Rethinking exceptions in .NET

I've recently undergone a courtship with Go and Rust, diving into each ecosystem in my spare time and even contributing to a few open source projects here and there in each language. Being a .NET developer by day, I interact primarily with code and services written by other developers that may include quite a bit of control flow via throwing exceptions when any erroneous scenario or non-desirable application state arises.
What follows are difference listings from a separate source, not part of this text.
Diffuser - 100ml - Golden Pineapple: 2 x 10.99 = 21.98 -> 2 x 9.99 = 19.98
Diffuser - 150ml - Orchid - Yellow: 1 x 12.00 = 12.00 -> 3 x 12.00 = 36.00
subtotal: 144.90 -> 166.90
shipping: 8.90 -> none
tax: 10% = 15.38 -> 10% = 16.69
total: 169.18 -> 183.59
While this may be the norm in .NET and quite frankly what .NET/Java developers hardened by the enterprise have been trained for years to do as a first action during a fallible process, I've been conscientiously forcing myself to properly handle said fallible situations in a manner similar to what both Go and Rust offer in regards to the error handling developer experience.

For those not familiar with Go or Rust, a fallible method (simply a function that could return an error) might look something like:

func SomeFallibleFunction(name string) (string, error) {
    if name != "Joey" {
        return "", errors.New("That's not the name I was expecting!")
    }

    return "Hello, Joey!", nil
}

in Go, or similarly in Rust:

fn some_fallible_function(name: &str) -> Result<&str, &str> {
    if name != "Joey" {
        return Err("That's a terrible name!");
    }

    Ok("Nice to meet you, Joey!")
}

Running each of these examples in an executable context, it may look something like the following:

package main

import (
  "errors"
  "log"
)

func main() {
    if result, err := SomeFallibleFunction("Joey"); err != nil {
        log.Printf("An error occurred: %v", err)
    } else {
        log.Printf(result)
    }
}

func SomeFallibleFunction(name string) (string, error) {
    if name != "Joey" {
        return "", errors.New("That's not the name I was expecting!")
    }

    return "Hello, Joey!", nil
}

with output along the lines of:

Hello, Joey!

Now, the Rust equivalent in its full glory:

fn main() {
    let result = some_fallible_function("Joey");

    if let Ok(response) = result {
        println!("{}", response);
    } else {
        println!("An error occurred: {}", result.unwrap_err());
    }
}

fn some_fallible_function(name: &str) -> Result<&str, &str> {
    if name != "Joey" {
        return Err("That's a terrible name!");
    }

    Ok("Nice to meet you, Joey!")
}

and running a simple cargo run in the command line of your choice produces the following:

Nice to meet you, Joey!

While each of these examples may seem a bit contrived, each conveys an idea that is core to either language in proper error handling: explicitly signifying to callers that the method is fallible! Fallible methods can be thought of as a contract between caller and callee - the caller understands that the callee may produce an undesirable result or state that should be handled responsibly by the caller. Unfortunately, .NET does not have a similarly equivalent error handling experience akin to Go or Rust in the base class library, and while not a fault of the language itself, it can be rather annoying to deal with codebases where the default error handling precedent set by previous developers might be throwing exceptions at every corner and littering said codebase with try/catch blocks often accompanied by some form of global exception handler to swallow any unexpected exceptions that arise outside of our error handling blocks.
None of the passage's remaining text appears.